_Instructions for the task_:
Write the entries out again in full and unchanged, dropping every image.

_Records shown_:
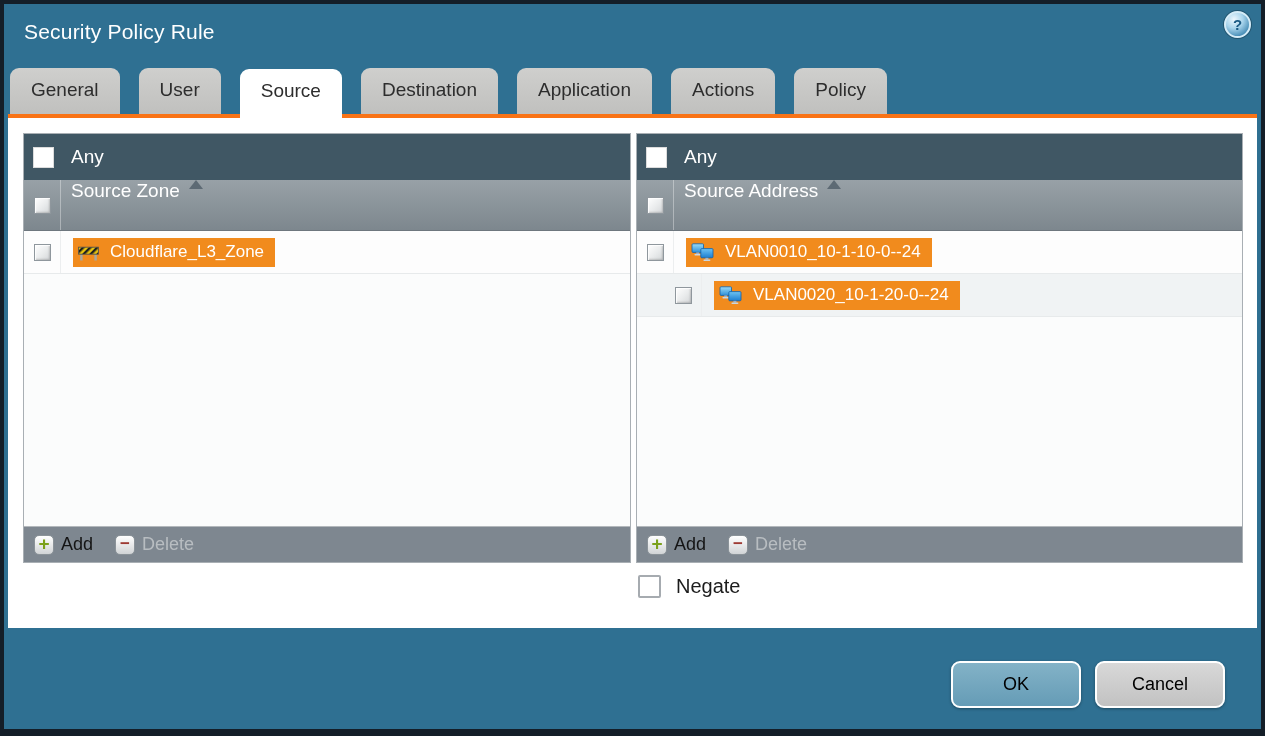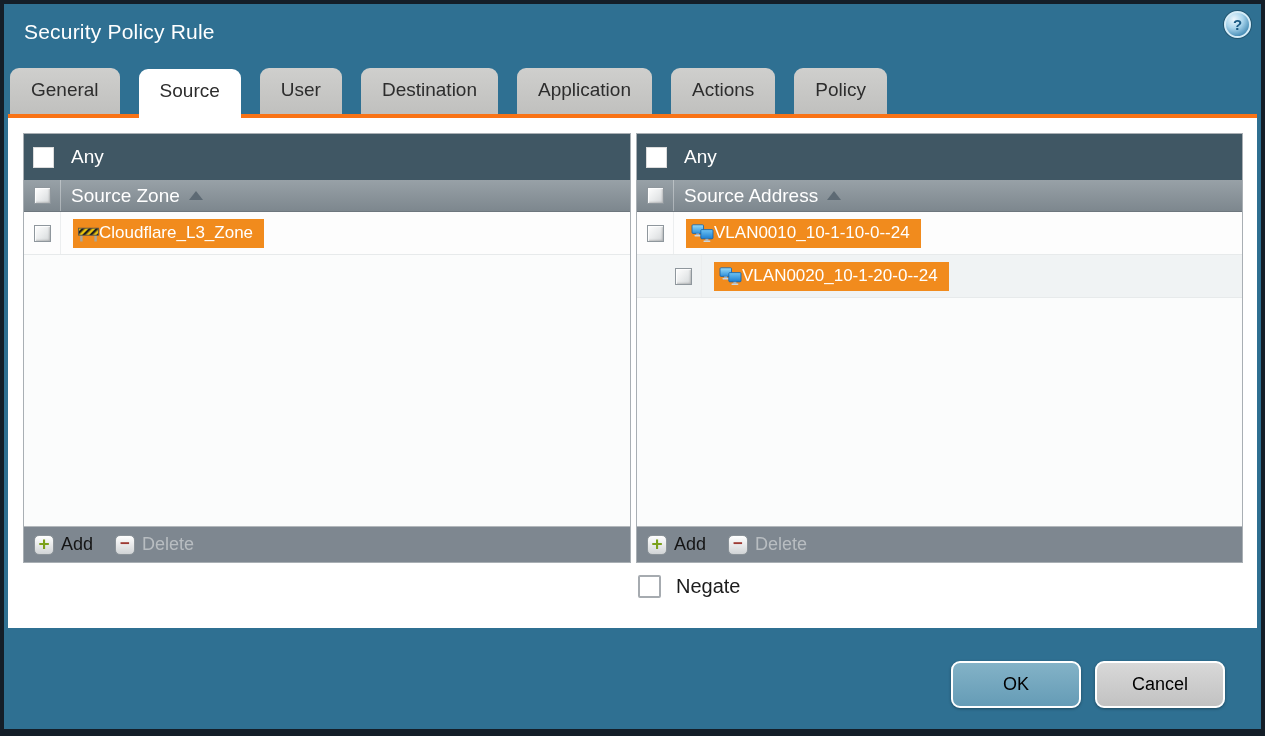"Source" div.tab { order: before "User" -> after "User" }
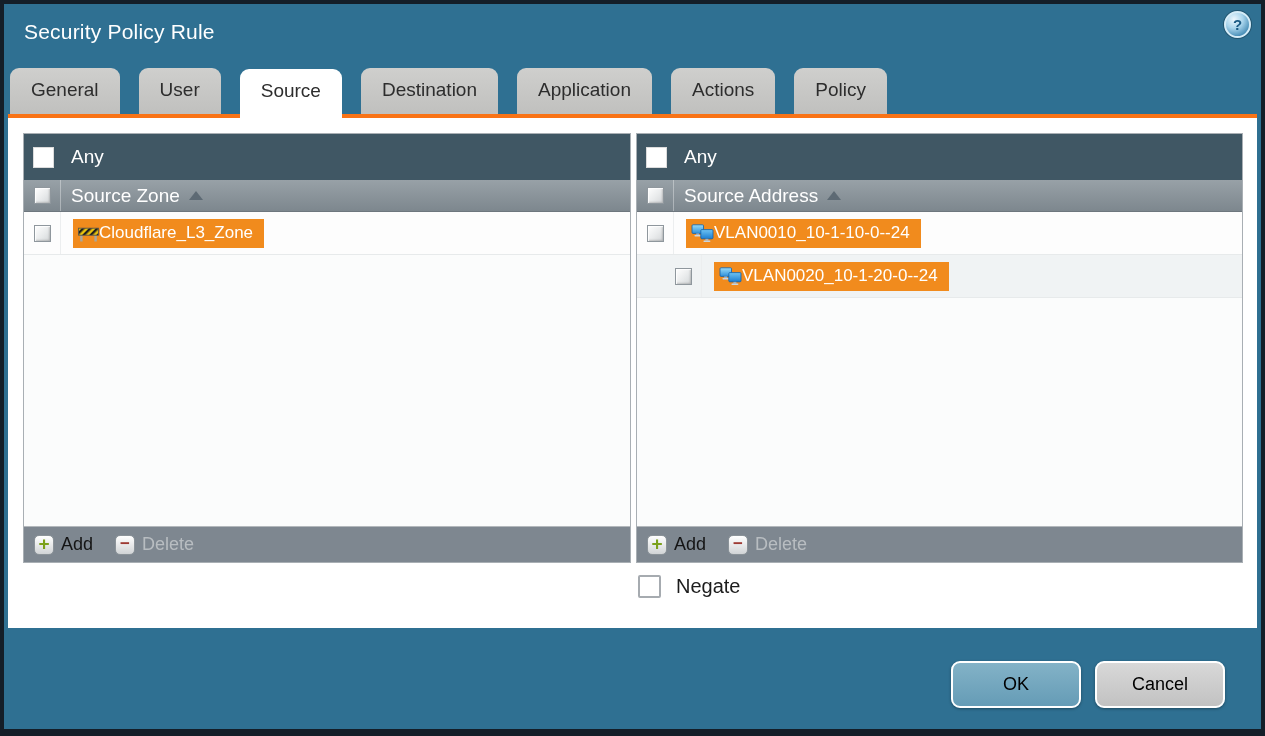"Source Zone" .col-header { align-items: center -> flex-start; height: 32px -> 51px }
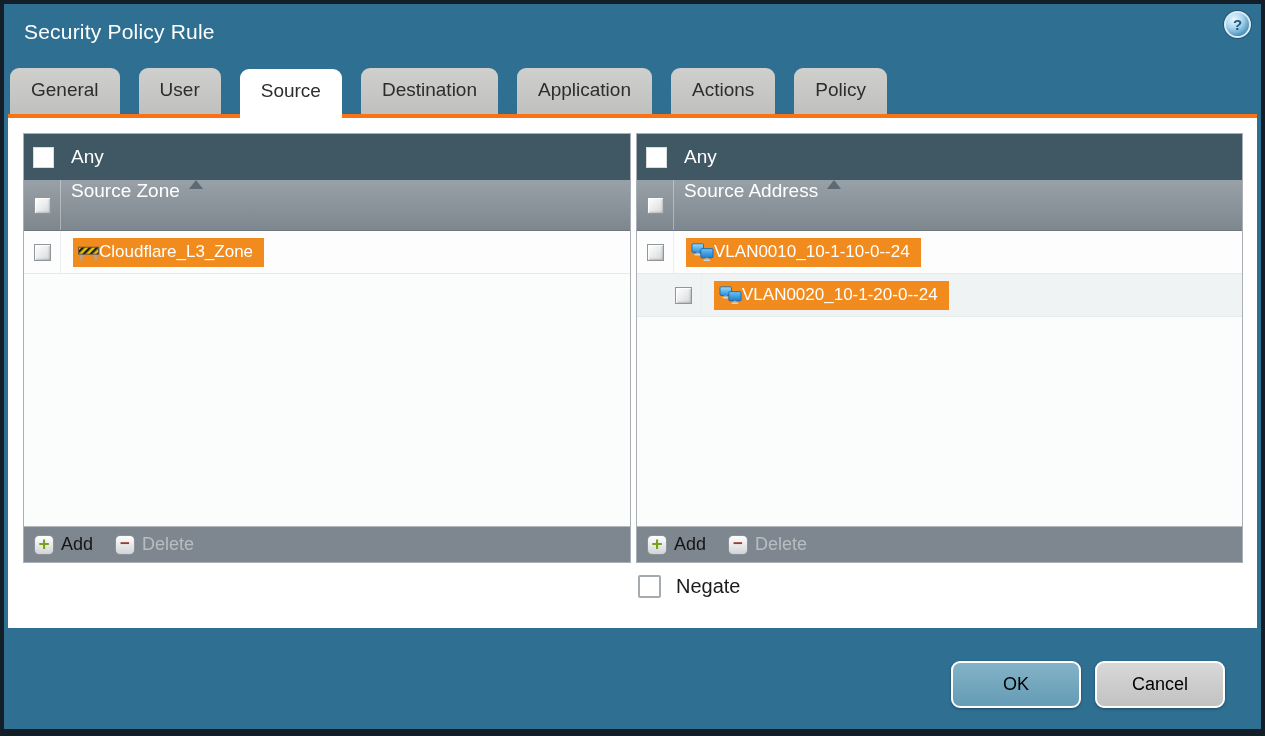"Cloudflare_L3_Zone" .chip { gap: 0 -> 11px }
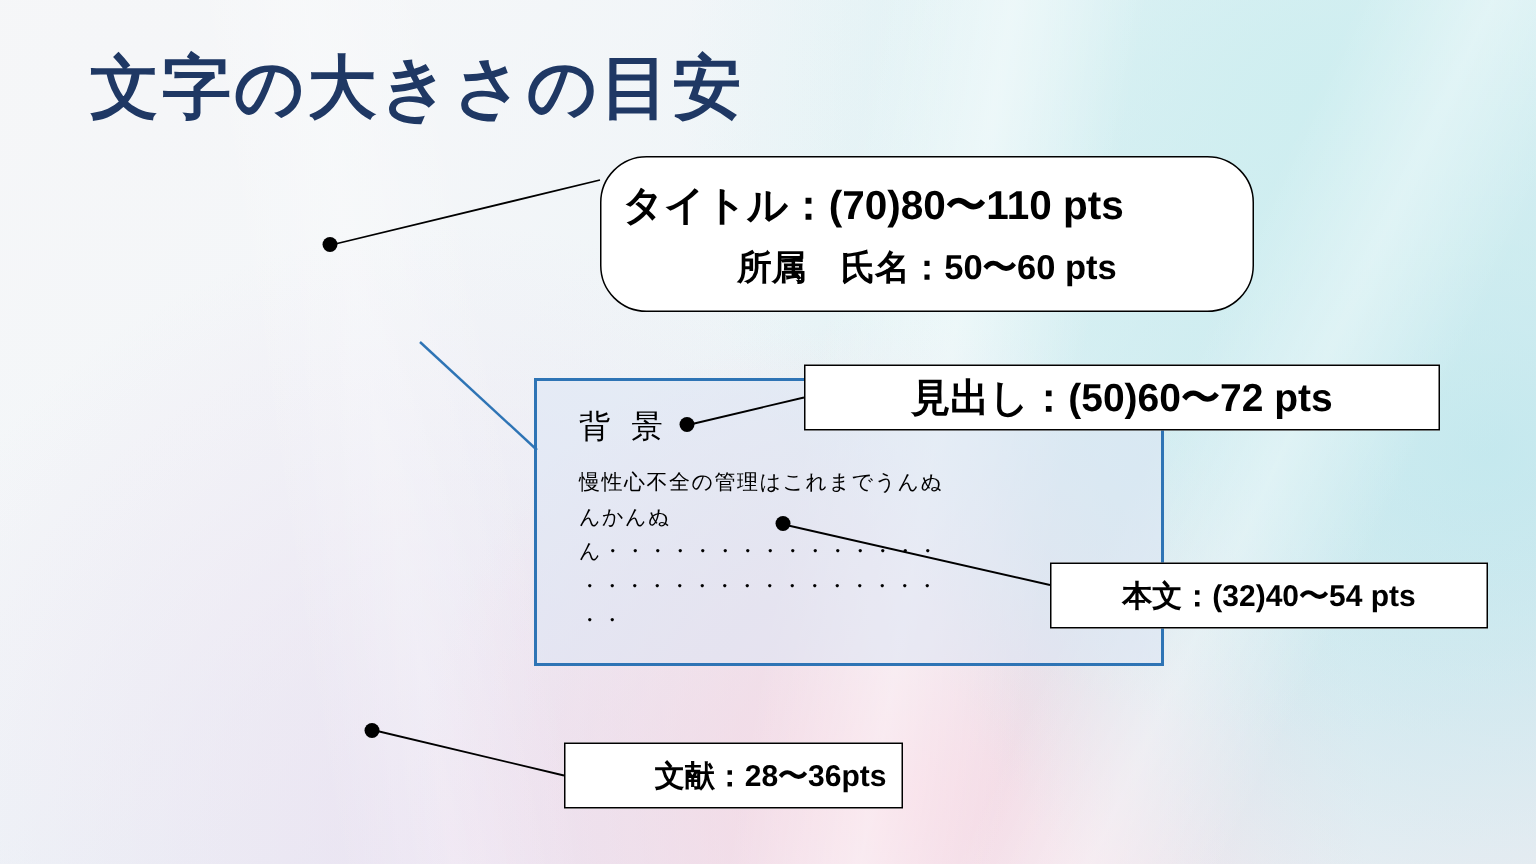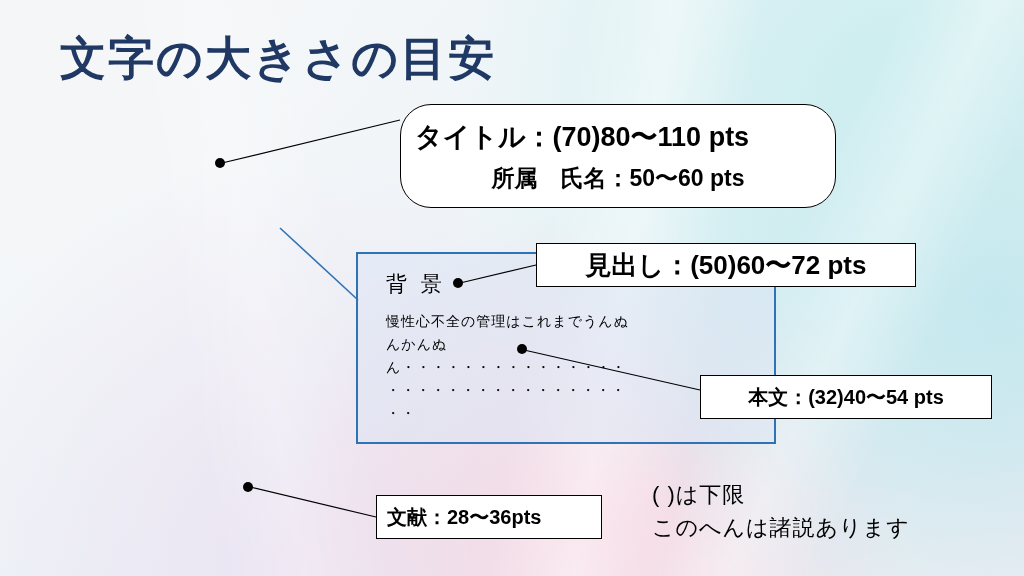"見出し：(50)60〜72 pts" #callout-heading { width: 380px -> 424px }
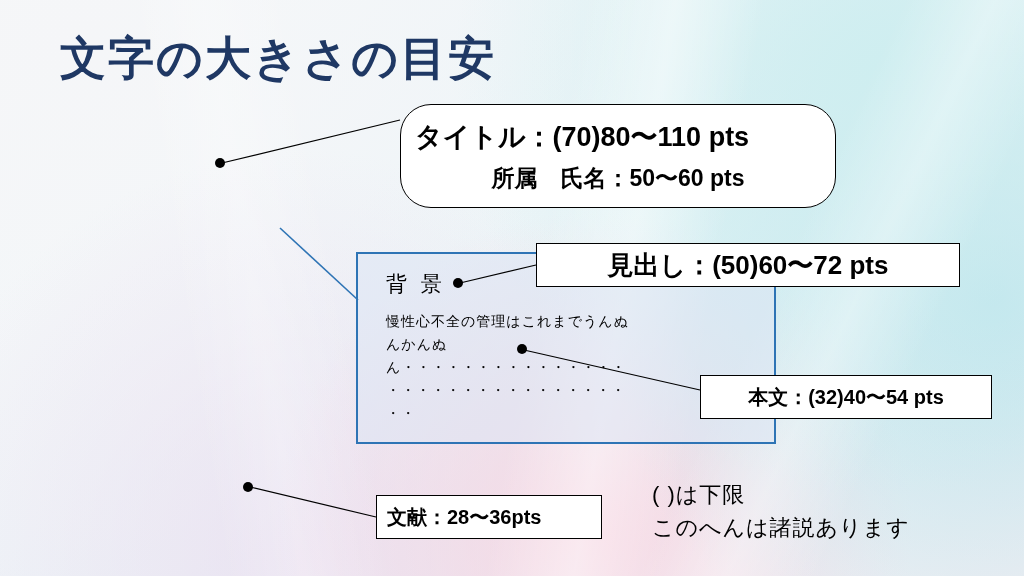"( )は下限" div.note { html: <div> <div>( )は下限</div> <div>このへんは諸説あります</div> </div> -> none }
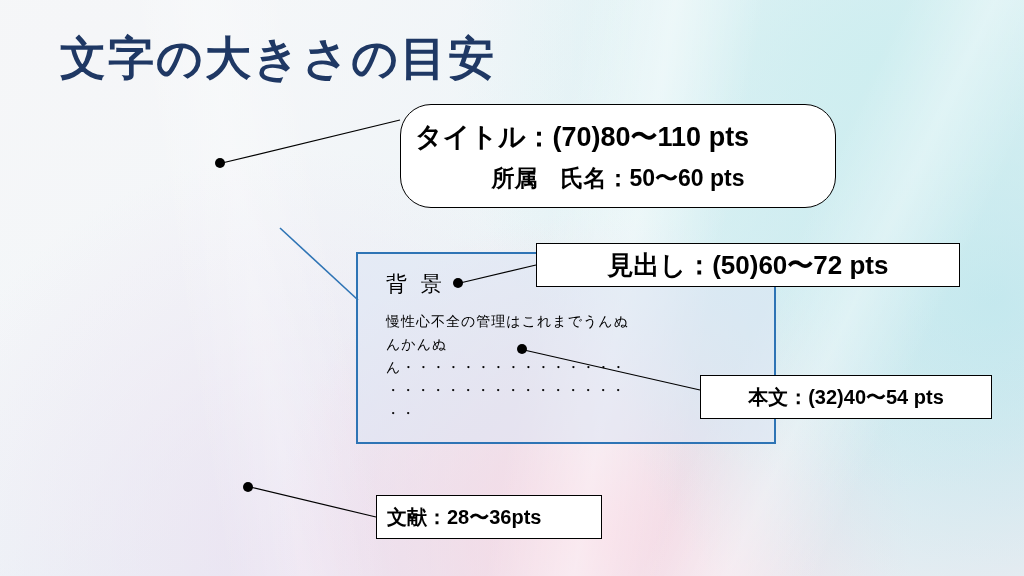"文献：28〜36pts" #callout-refs { text-align: left -> right }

_Response for this exercise_:
"Source" div.tab { order: before "User" -> after "User" }
"Source Zone" .col-header { align-items: center -> flex-start; height: 32px -> 51px }
"Cloudflare_L3_Zone" .chip { gap: 0 -> 11px }
"見出し：(50)60〜72 pts" #callout-heading { width: 380px -> 424px }
"( )は下限" div.note { html: <div> <div>( )は下限</div> <div>このへんは諸説あります</div> </div> -> none }
"文献：28〜36pts" #callout-refs { text-align: left -> right }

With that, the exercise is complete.